Solution to Exercise 1
\(d_1 = (0 + 0.07)/0.2 = 0.35\). Delta \(= N(0.35) = 0.6368\). It exceeds 0.5 because the drift term \((r + \sigma^2/2)T > 0\) shifts \(d_1\) above zero, making it more likely the call finishes ITM. For \(r = 0\) and \(\sigma \to 0\), delta approaches exactly 0.5 for ATM options.
Exercise 2. Gamma is the same for calls and puts. Prove this using put-call parity: \(C - P = S - Ke^{-rT}\).
Solution to Exercise 2
Differentiating twice with respect to \(S\): \(\frac{\partial^2 C}{\partial S^2} - \frac{\partial^2 P}{\partial S^2} = \frac{\partial^2}{\partial S^2}(S - Ke^{-rT}) = 0\). Therefore \(\Gamma_{\text{call}} = \Gamma_{\text{put}}\). Similarly, vega is the same since \(\frac{\partial}{\partial \sigma}(S - Ke^{-rT}) = 0\).

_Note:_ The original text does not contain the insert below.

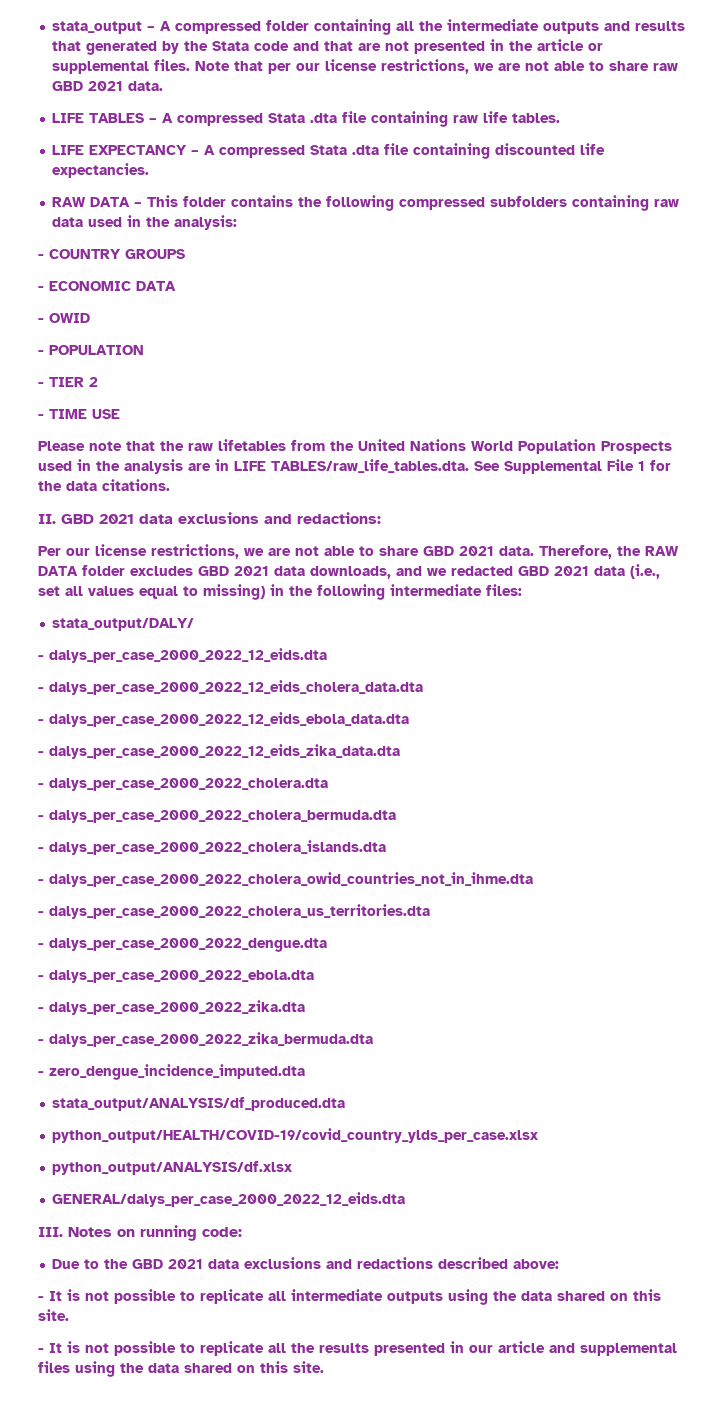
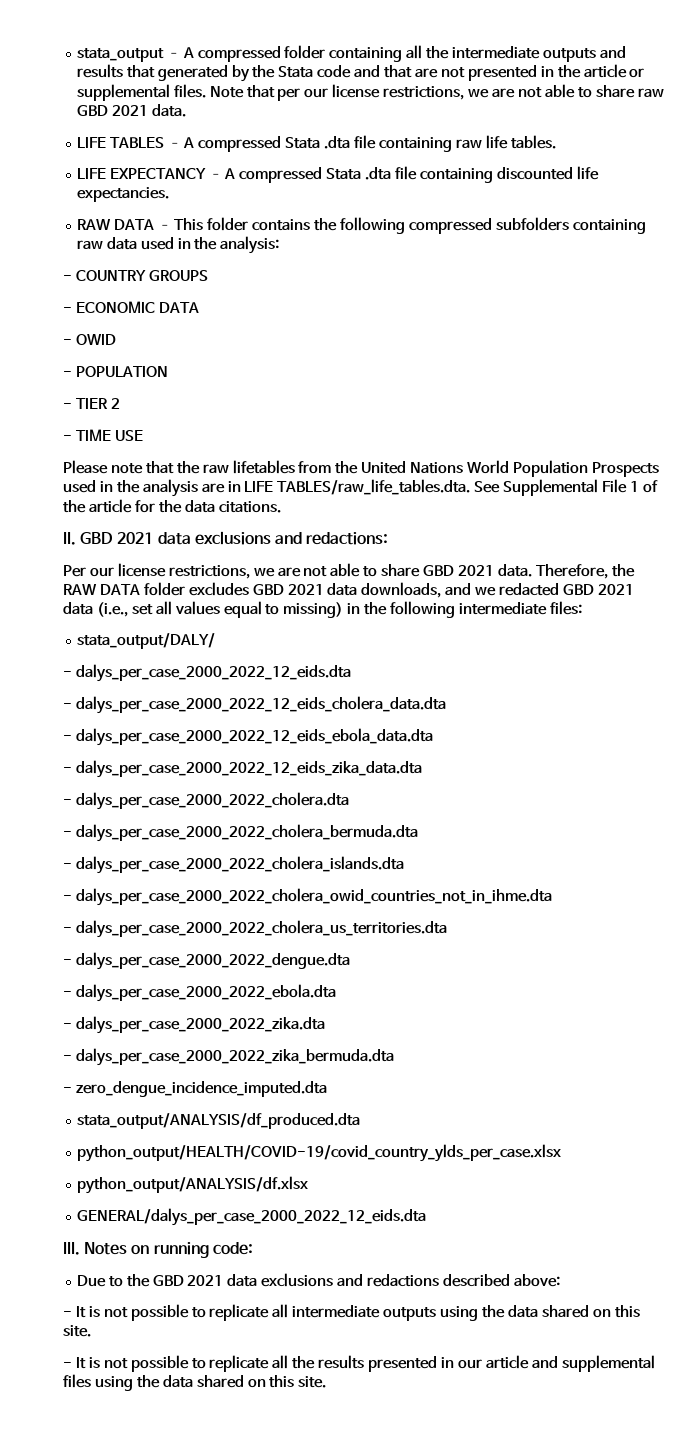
- Please note that the raw lifetables from the United Nations World Population Prospects used in the analysis are in LIFE TABLES/raw_life_tables.dta. See Supplemental File 1 for the data citations.
+ Please note that the raw lifetables from the United Nations World Population Prospects used in the analysis are in LIFE TABLES/raw_life_tables.dta. See Supplemental File 1 of the article for the data citations.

Exercise 3. Theta for an ATM call is always negative. Compute theta for \(S = K = 100\), \(T = 1\), \(r = 0.05\), \(\sigma = 0.2\) and express it per calendar day.
Solution to Exercise 3
\(\Theta_{\text{call}} = -\frac{S \cdot n(d_1) \cdot \sigma}{2\sqrt{T}} - rKe^{-rT}N(d_2) = -\frac{100 \cdot 0.3752 \cdot 0.2}{2} - 0.05 \cdot 95.12 \cdot 0.5596 = -3.752 - 2.663 = -6.415\) per year. Per day: \(-6.415/365 = -\$0.0176\). The option loses about 1.8 cents per day.

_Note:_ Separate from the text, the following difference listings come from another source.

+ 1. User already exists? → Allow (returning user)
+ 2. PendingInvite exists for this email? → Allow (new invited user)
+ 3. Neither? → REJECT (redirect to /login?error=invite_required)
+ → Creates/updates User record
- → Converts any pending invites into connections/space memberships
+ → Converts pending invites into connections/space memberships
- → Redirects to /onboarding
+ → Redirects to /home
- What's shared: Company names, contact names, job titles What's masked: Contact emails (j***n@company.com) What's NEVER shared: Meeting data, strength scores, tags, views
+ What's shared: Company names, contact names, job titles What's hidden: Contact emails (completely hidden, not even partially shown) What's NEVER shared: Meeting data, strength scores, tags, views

Exercise 4. Explain the relationship between gamma and theta: long gamma positions have negative theta, and vice versa. Why is this a fundamental tradeoff?
Solution to Exercise 4
From the BS PDE: \(\Theta + \frac{1}{2}\sigma^2 S^2 \Gamma + rS\Delta - rV = 0\). For a delta-neutral portfolio (\(\Delta = 0\)): \(\Theta \approx -\frac{1}{2}\sigma^2 S^2 \Gamma + rV\). When gamma is large and positive, theta must be large and negative to satisfy the PDE. This is the gamma-theta tradeoff: buying options (long gamma) costs time decay (negative theta). Selling options earns theta but bears gamma risk from large moves.